TASK REQUIREMENTS: Print only the lines below, from the very first to the one containing "background: #c4b5fd ->", exactly as they stand. Do not print pictures.

Web page edit records:
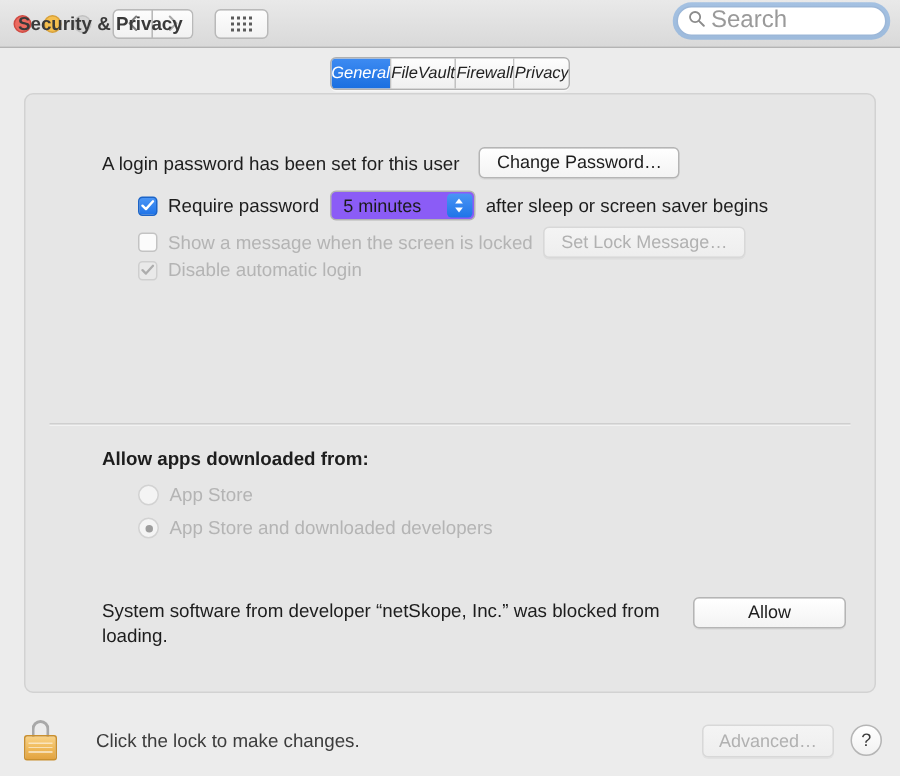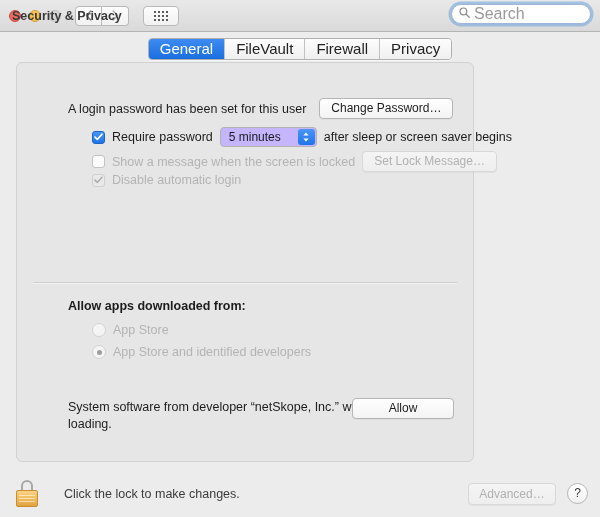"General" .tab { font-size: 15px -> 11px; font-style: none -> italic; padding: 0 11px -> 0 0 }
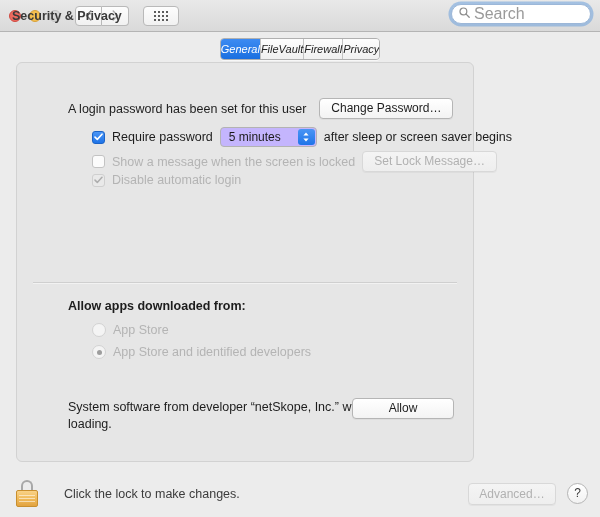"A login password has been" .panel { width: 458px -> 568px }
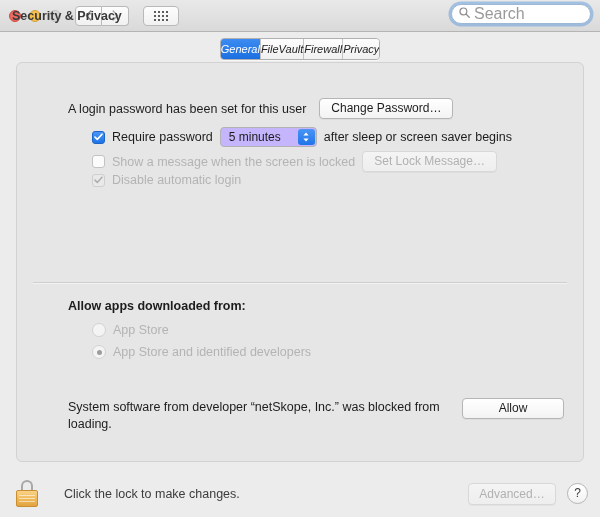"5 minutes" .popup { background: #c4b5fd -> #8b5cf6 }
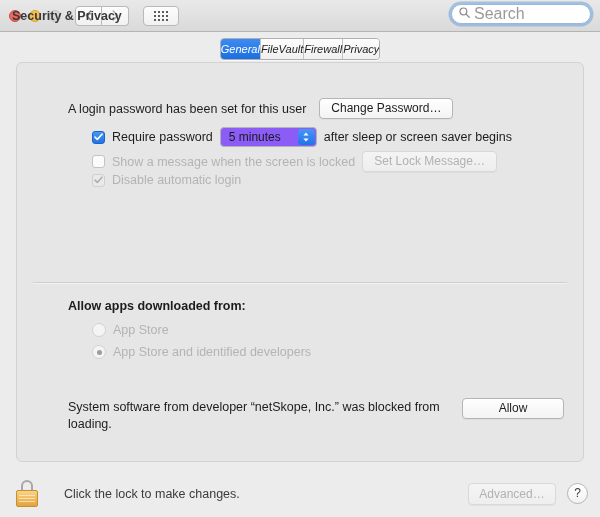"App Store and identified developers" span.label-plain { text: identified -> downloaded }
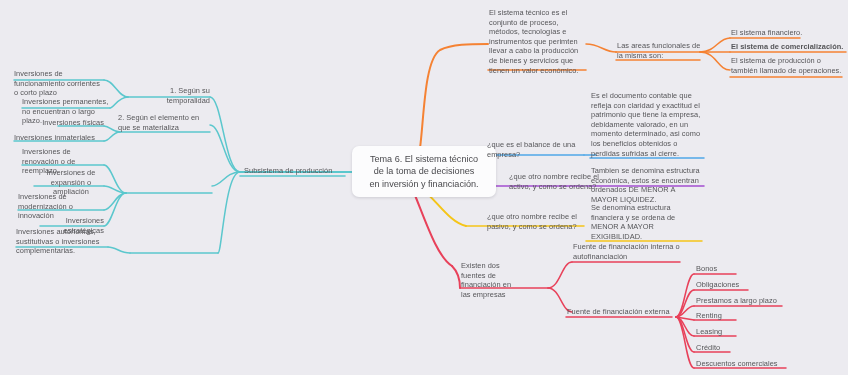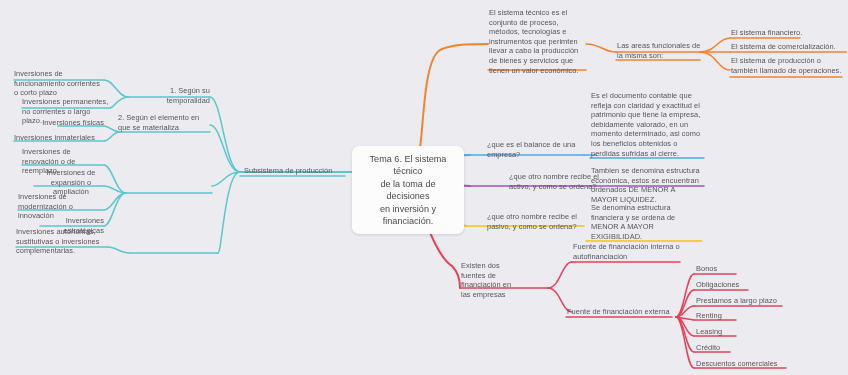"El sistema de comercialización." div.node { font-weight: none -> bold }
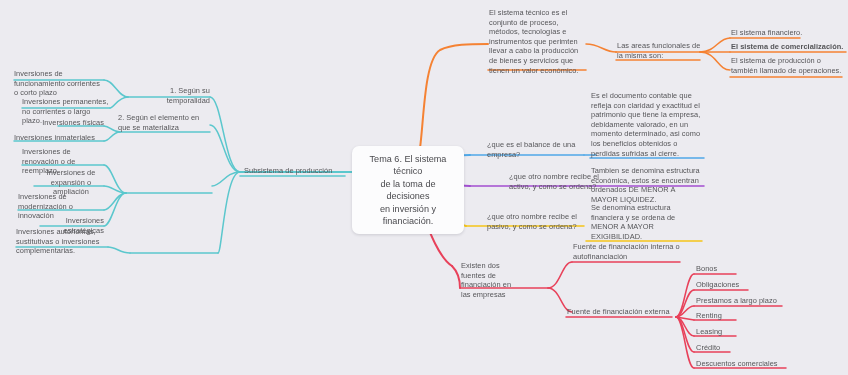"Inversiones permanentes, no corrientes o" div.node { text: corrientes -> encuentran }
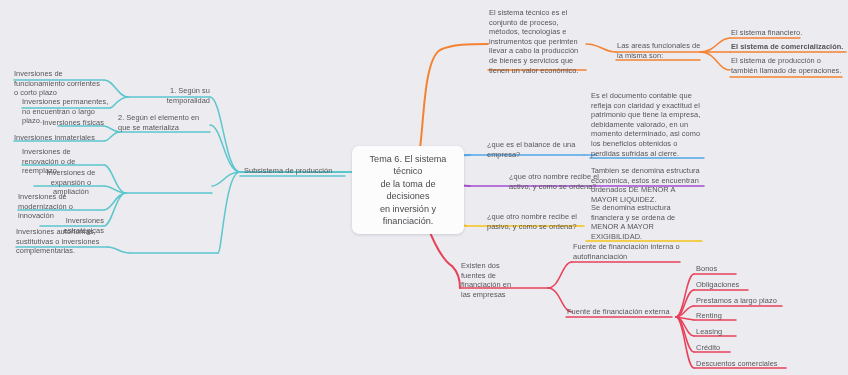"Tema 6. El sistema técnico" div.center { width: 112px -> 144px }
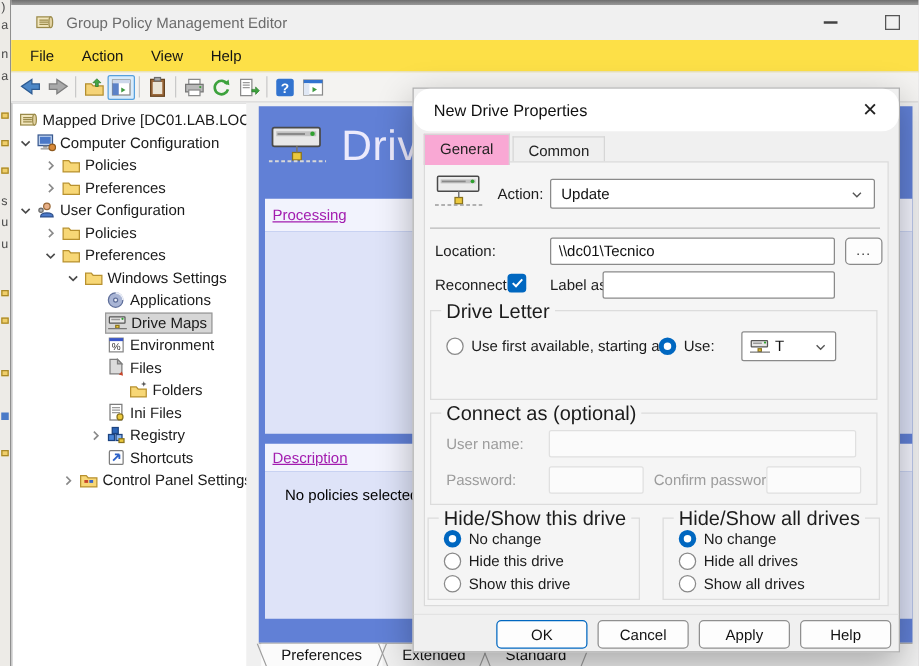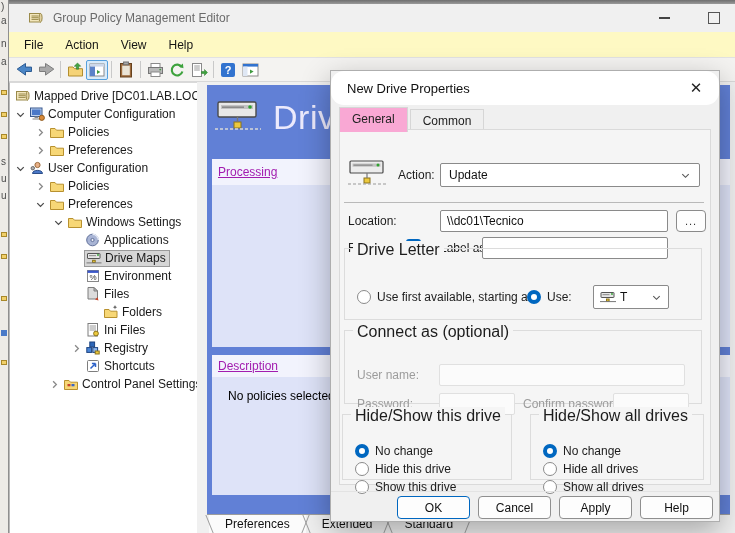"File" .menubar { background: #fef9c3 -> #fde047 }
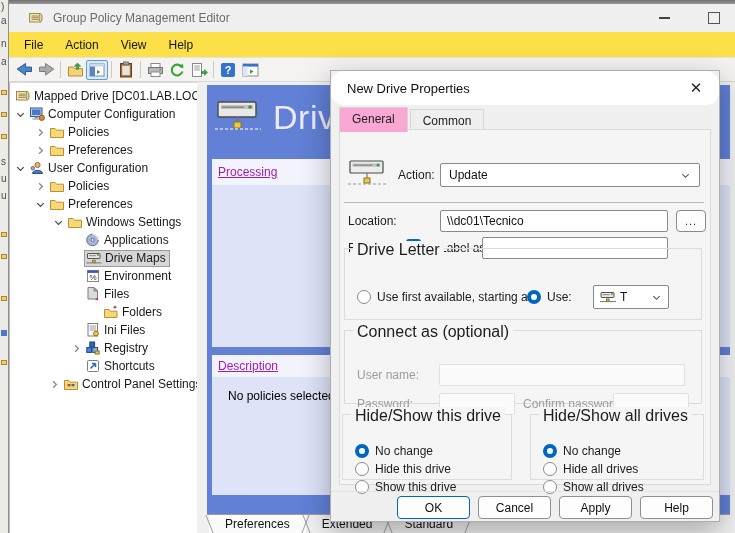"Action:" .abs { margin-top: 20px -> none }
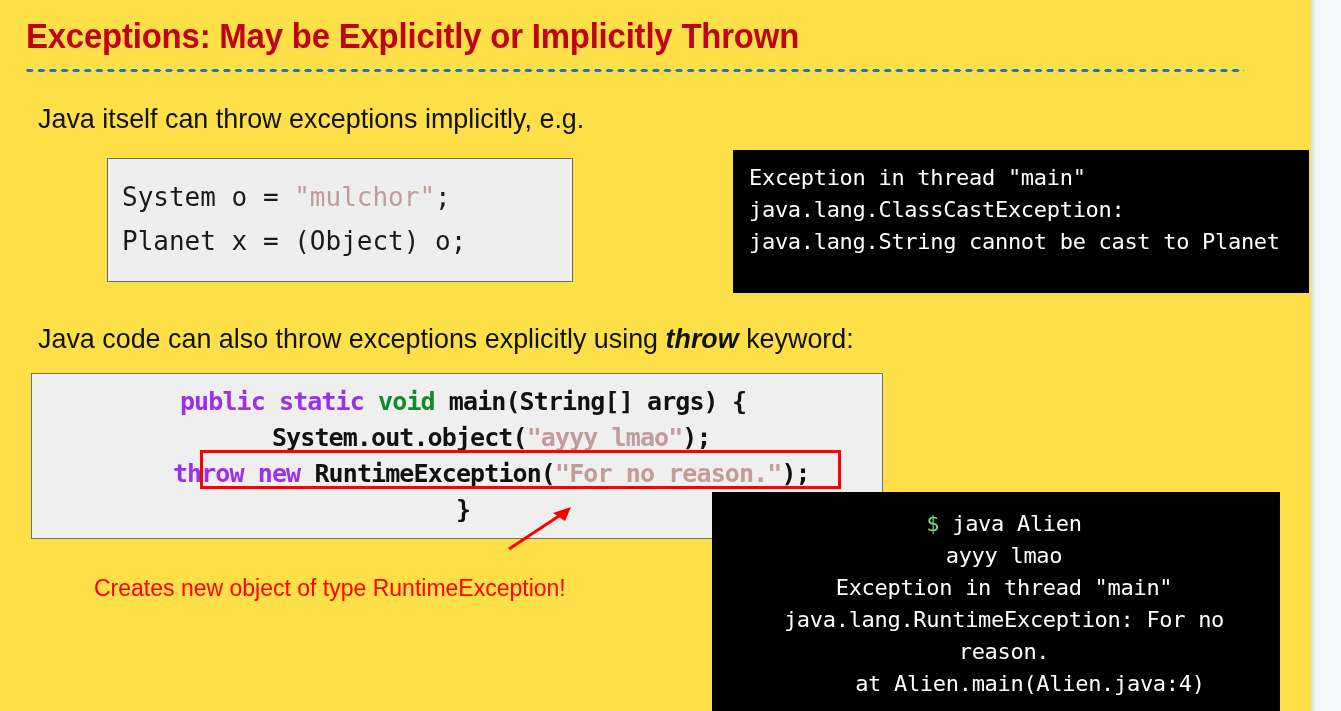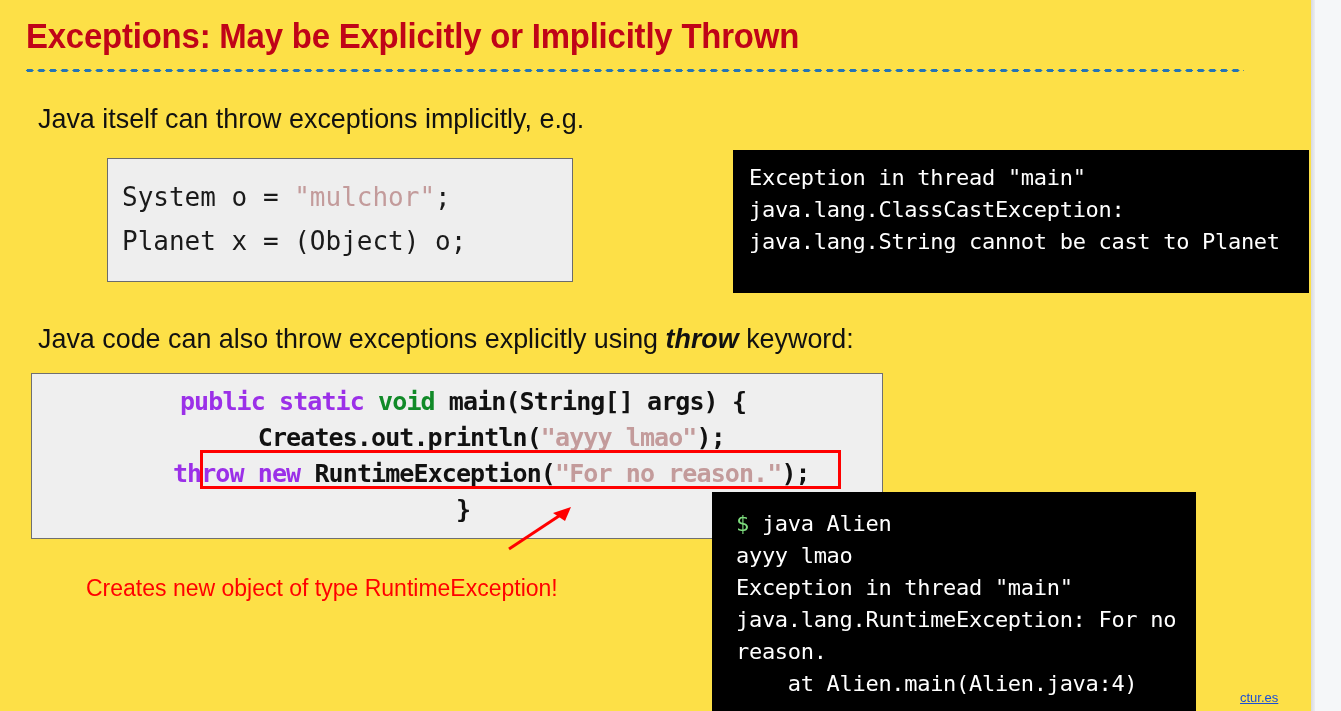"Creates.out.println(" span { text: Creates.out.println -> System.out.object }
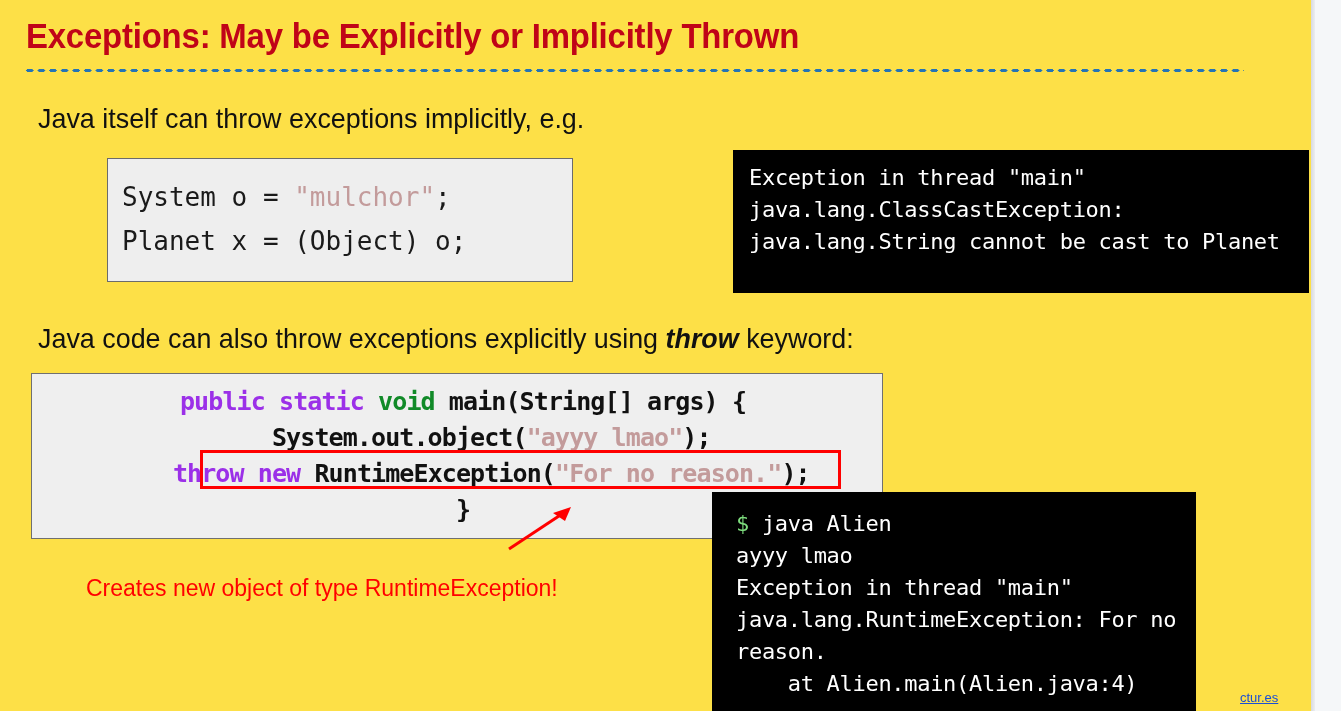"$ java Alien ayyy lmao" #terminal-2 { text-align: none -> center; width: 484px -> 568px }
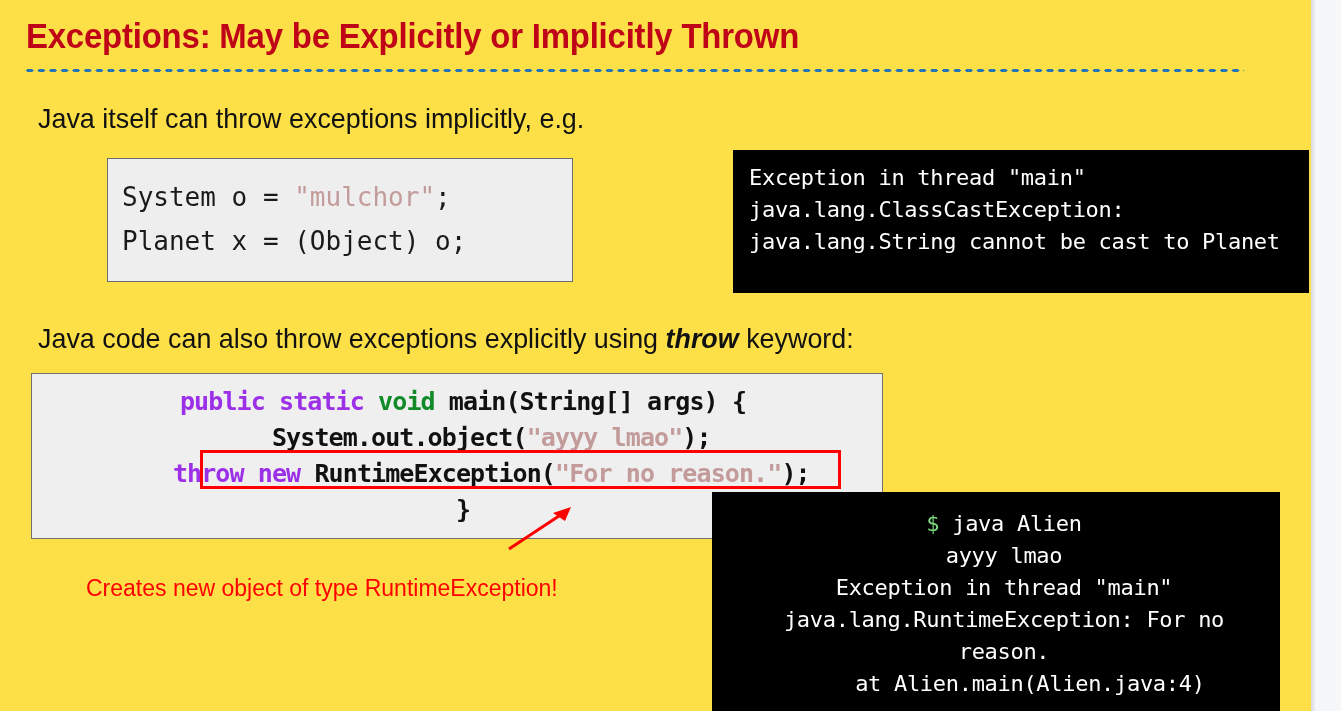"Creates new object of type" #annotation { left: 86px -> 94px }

THE ANSWER:
"General" .tab { font-size: 15px -> 11px; font-style: none -> italic; padding: 0 11px -> 0 0 }
"A login password has been" .panel { width: 458px -> 568px }
"5 minutes" .popup { background: #c4b5fd -> #8b5cf6 }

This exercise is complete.